Most Israelis remember that just 40-some years ago, Judea and Samaria (including the eastern half of Jerusalem) were in Arab hands. They are smart enough to realize that surrendering those areas back to the Arabs wouldn’t result in peace today any more than it did before 1967.
As such, international pressure alone is not enough to get the Israelis to meet Arab demands, which the world insists must be done for peace to reign in the Middle East. So, instead of howling that Israel must make concessions to appease the world, advocates of the land-for-peace process both in Israel and abroad claim that if Israel does not facilitate the birth of a Palestinian Arab state, the Jewish state itself will soon cease to have a majority of Jews.
They call this the demographic threat.
But the demographic threat has been repeatedly debunked, although the mainstream media tends to only cover those predictions that support the demographic threat.

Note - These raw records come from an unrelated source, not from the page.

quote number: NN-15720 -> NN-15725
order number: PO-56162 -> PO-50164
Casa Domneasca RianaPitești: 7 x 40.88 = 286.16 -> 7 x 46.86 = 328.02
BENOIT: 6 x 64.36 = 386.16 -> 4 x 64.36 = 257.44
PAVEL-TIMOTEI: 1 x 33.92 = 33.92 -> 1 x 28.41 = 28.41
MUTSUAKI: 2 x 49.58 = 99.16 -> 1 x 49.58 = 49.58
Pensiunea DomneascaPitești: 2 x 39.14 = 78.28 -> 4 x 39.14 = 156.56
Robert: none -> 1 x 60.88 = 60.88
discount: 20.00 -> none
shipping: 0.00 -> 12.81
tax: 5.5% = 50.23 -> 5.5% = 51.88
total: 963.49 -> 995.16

Two left-wing Israeli demographers have again been pushing the demographic threat in major local newspapers. This week, the deputy director of the Yesha Council of Jewish communities in Judea and Samaria sought to once again set the record straight.

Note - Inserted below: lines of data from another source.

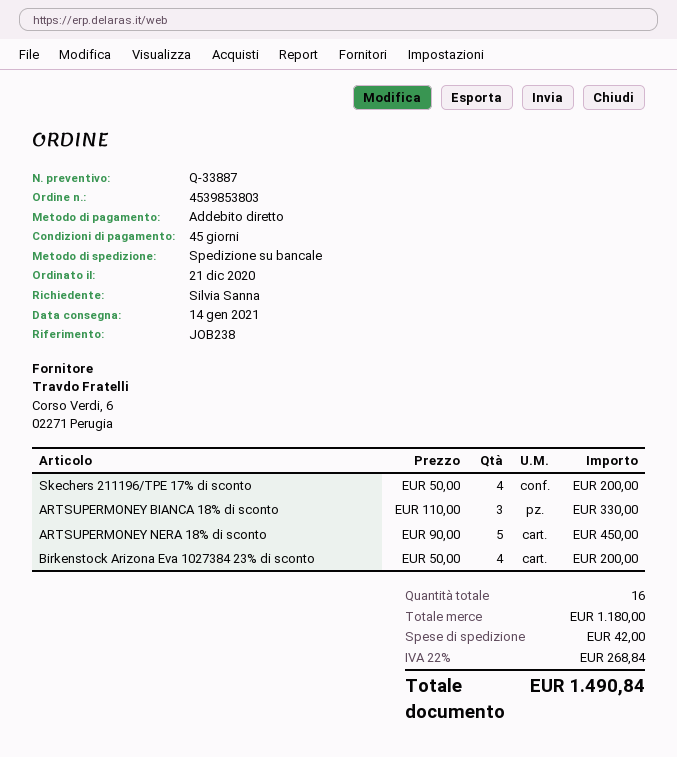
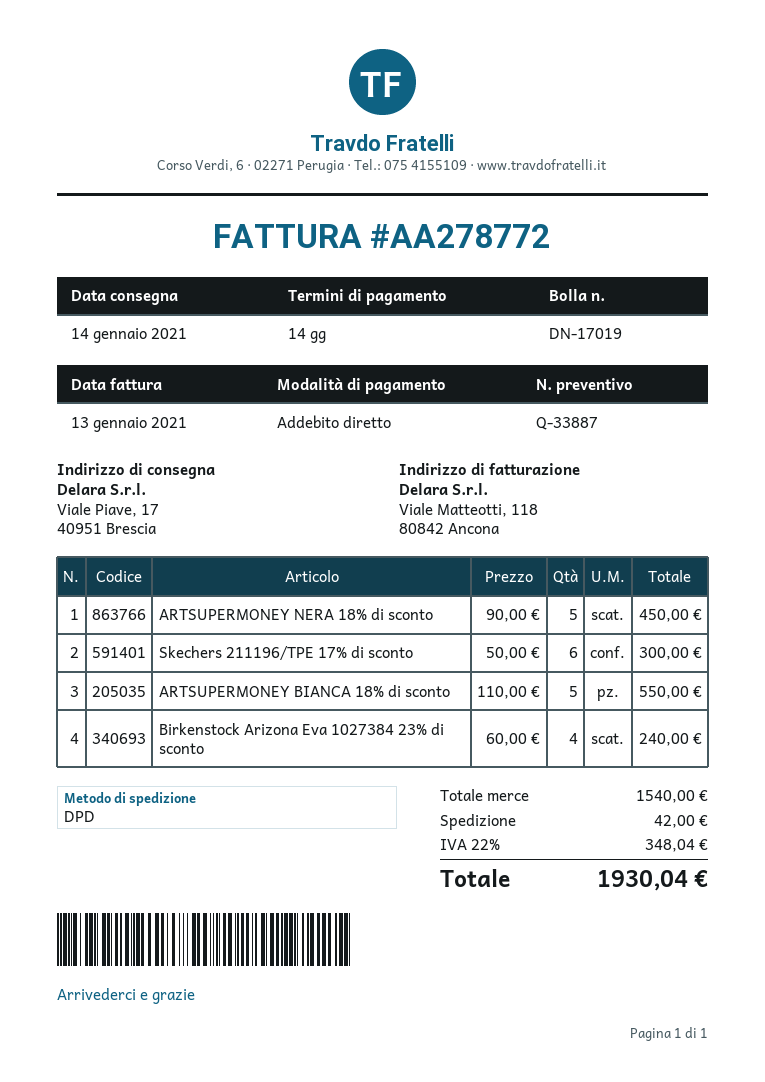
payment terms: 45 days -> 14 days
shipping method: pallet freight -> DPD
Skechers 211196/TPE 17% di sconto: 4 x 50.00 = 200.00 -> 6 x 50.00 = 300.00
ARTSUPERMONEY BIANCA 18% di sconto: 3 x 110.00 = 330.00 -> 5 x 110.00 = 550.00
Birkenstock Arizona Eva 1027384 23% di sconto: 4 x 50.00 = 200.00 -> 4 x 60.00 = 240.00
subtotal: 1180.00 -> 1540.00
tax: 22% = 268.84 -> 22% = 348.04
total: 1490.84 -> 1930.04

Speaking to Arutz 7 radio, Yigal Dilmoni noted that one of the demographers made similarly gloomy predictions decades ago. In a 1987 feature article that appeared in Israel’s largest daily newspaper, Yediot Ahronot, demographer Prof. Arnon Sofer insisted that by the year 2000, Israel would no longer be majority Jewish.
Of course, that prediction turned out to be utterly erroneous, as Jews today, in 2010, make up about 80 percent of Israel’s population.
Dilmoni noted that even if Israel annexed Judea and Samaria and added the Arabs there to its population, Jews would still hold a majority of 67 percent in the lands west of the Jordan River.
One of the biggest problems with these demographic games is that Israel’s leading “experts” and the government itself too easily accept Palestinian-provided population figures, which naturally are massaged to benefit the “Palestinian cause.”
A recent study done by the American-Israel Demographic Research Group revealed that instead of the 2.5 million Arabs the Palestinian Authority claims live in Judea and Samaria, in reality only 1.5 million Palestinian Arabs live there. Additionally, the Palestinian Arab birthrate has been dropping, while the Jewish birthrate in Israel has seen a slight increase over the past decade.
The bottom line is that Israel is not facing a demographic threat, even if it fully exercises its biblical mandate and annexes Judea and Samaria. And even if the demographic threat that many claim exists was real, it would still pale in comparison to the actual demographic threat that existed in 1948, but which did not deter David Ben Gurion and his fellow Jews from declaring statehood.